Controlling intracellular signal network dynamics with light
Optogenetic investigations by the Dehmelt group reveal mechanism for regulation of cell contraction dynamics
Individual cells generate dynamic contractions, which are critical for cell shape changes and directed cell migration. This plays a central role in numerous processes, such as embryonic development or tumor progression. How cells regulate these contractions locally and spatially is therefore of great interest for biomedical research. In a current publication in the prestigious journal Cell Reports, an international research team led by Leif Dehmelt combined experimental and theoretical approaches to gain a better understanding of this process.

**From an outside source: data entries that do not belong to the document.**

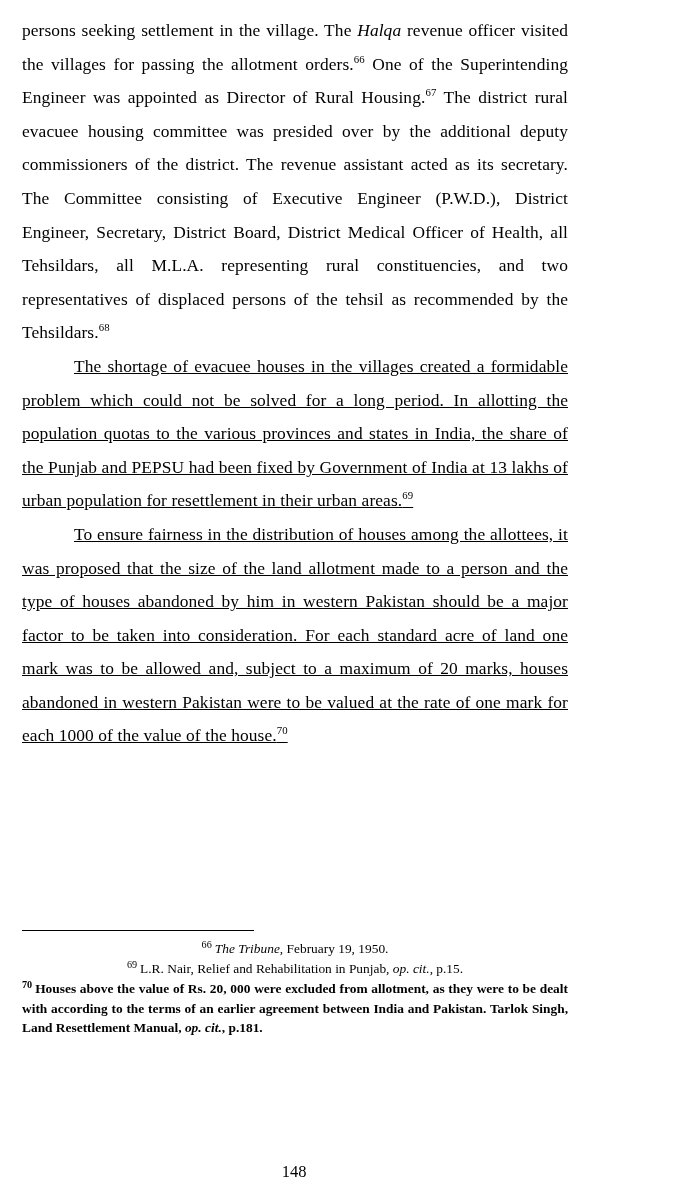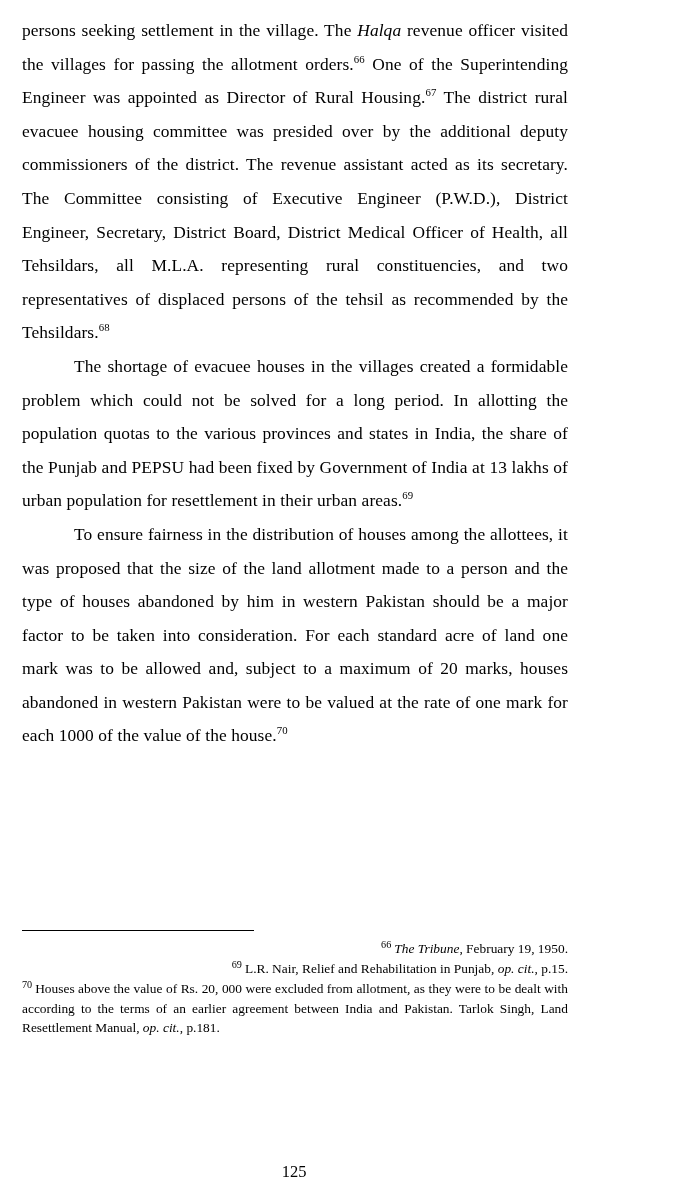"The shortage of evacuee houses" .body-text p.indent { text-decoration: none -> underline }
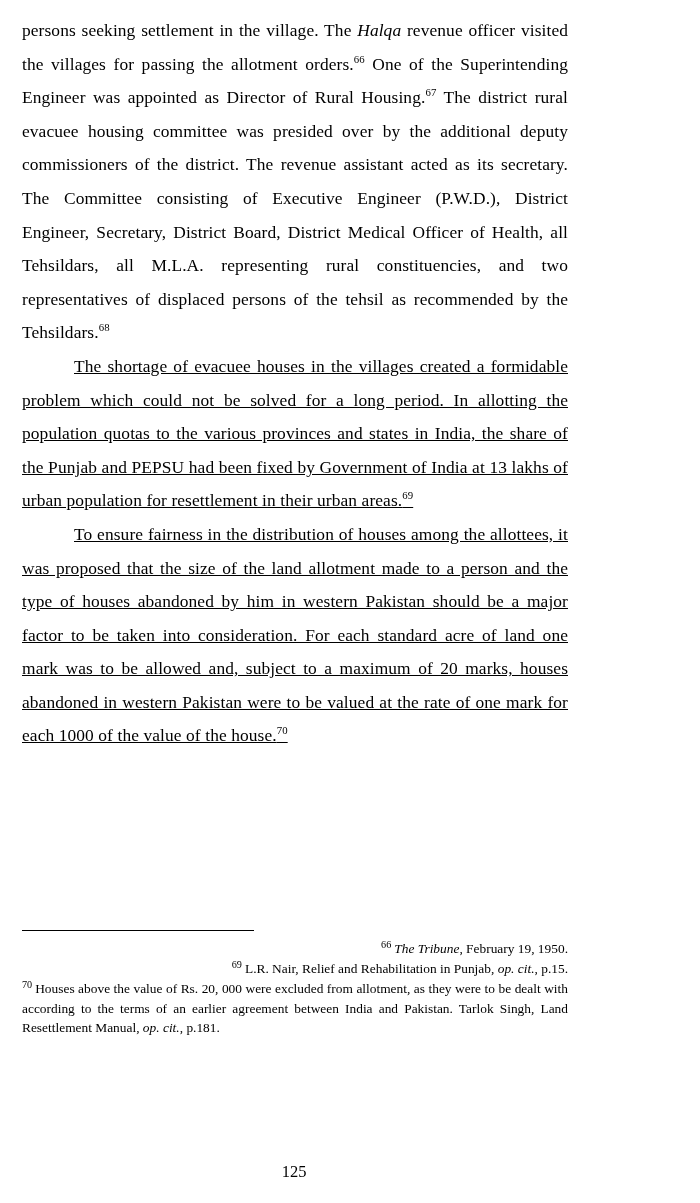"66 The Tribune, February 19," .footnotes div.fn { text-align: right -> center }
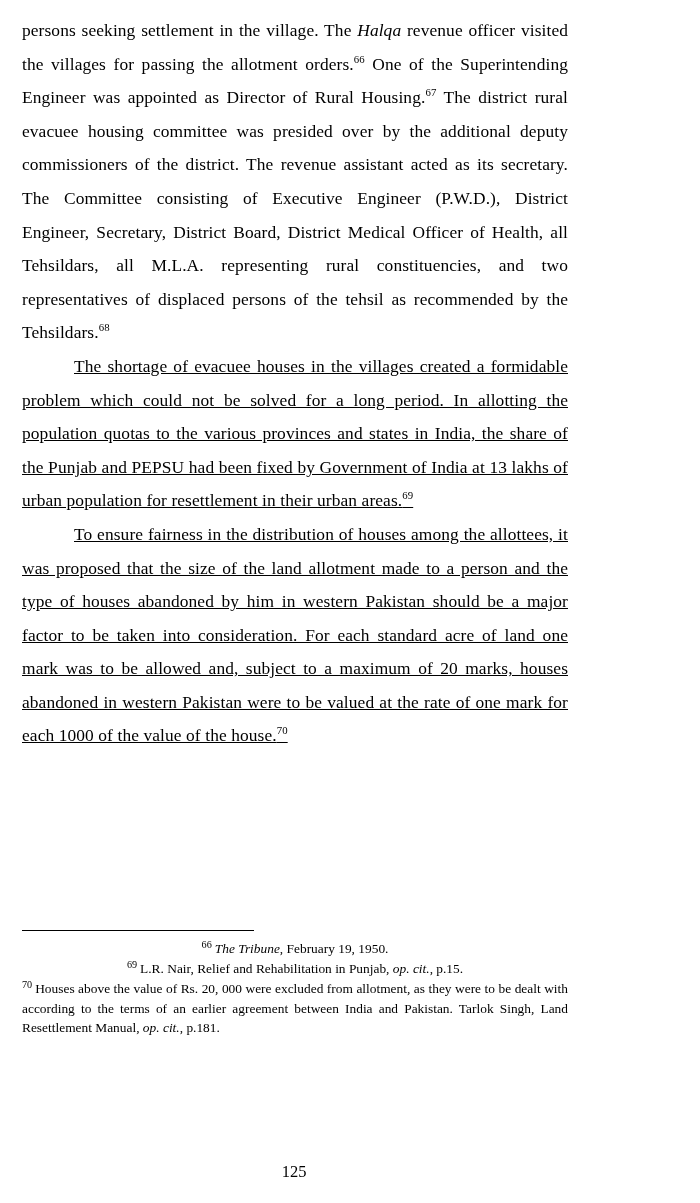"70 Houses above the value" .footnotes div.fn.justify { font-weight: none -> bold }
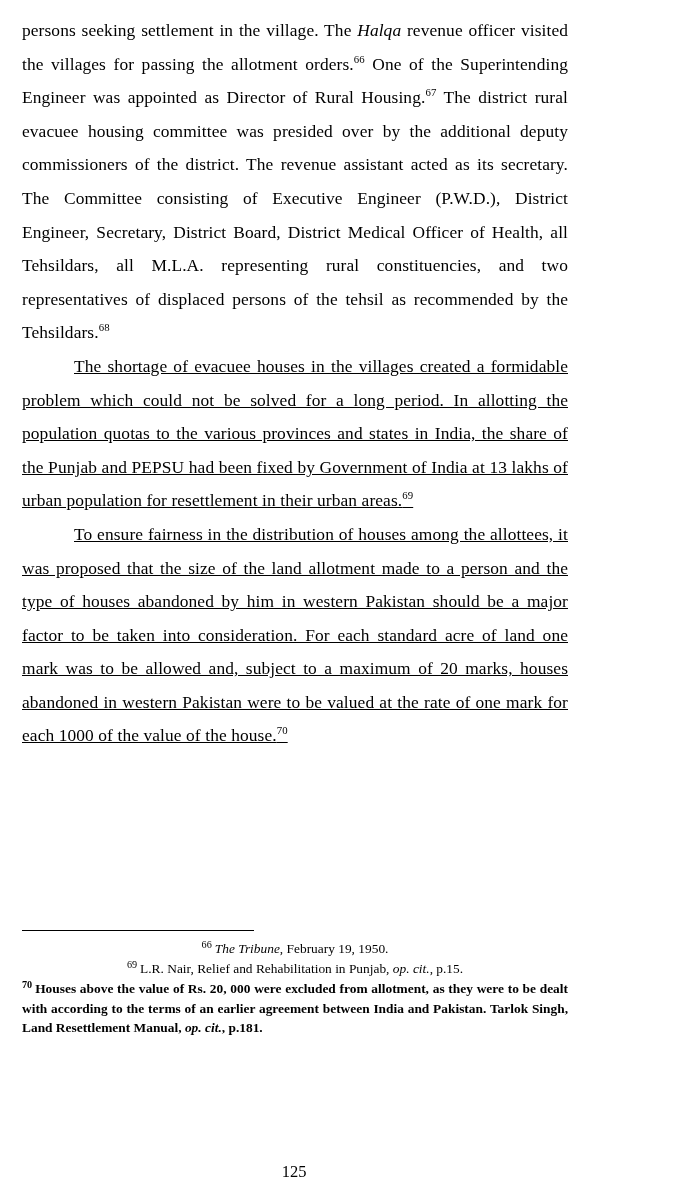"125" div.page-number { text: 125 -> 148 }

In the new study, the Dehmelt group uses microscopy-based, light-switchable perturbations to specifically and acutely manipulate a signal network that controls cell contractions in individual, living cells. At the same time, the dynamic response of this signal network was measured to investigate the mechanism, how these perturbations are processed by cells. Based on these results, a theoretical model was derived which quantitatively describes the components and interactions of this signal network. A central aspect of this system are positive and negative feedback loops, which generate highly dynamic pulses of the cell contraction regulator Rho and the molecular motor myosin (Video 1). The theoretical model of the Dehmelt group made it possible to predict how the dynamics of this signal network would react to specific perturbations of these feedback loops. These predictions were confirmed by controlling a key signal network component with light in individual, living cells. Figure 1 illustrates causal connections in this signal network and how light was used to manipulate the concentration of one key component, the Rho activator GEF-H1, via “optogenetic tuning”. With this technique it was discovered that this signal network generates particularly intense pulses of the cell contraction regulator Rho at intermediate concentrations of GEF-H1. In contrast, the sensitivity of the signal network to process physiologically relevant mechanical and biochemical signals is maximal at low concentrations of this network component. These new theoretical and experimental findings form the basis for a better understanding of more complex processes in embryonic development and tumor progression.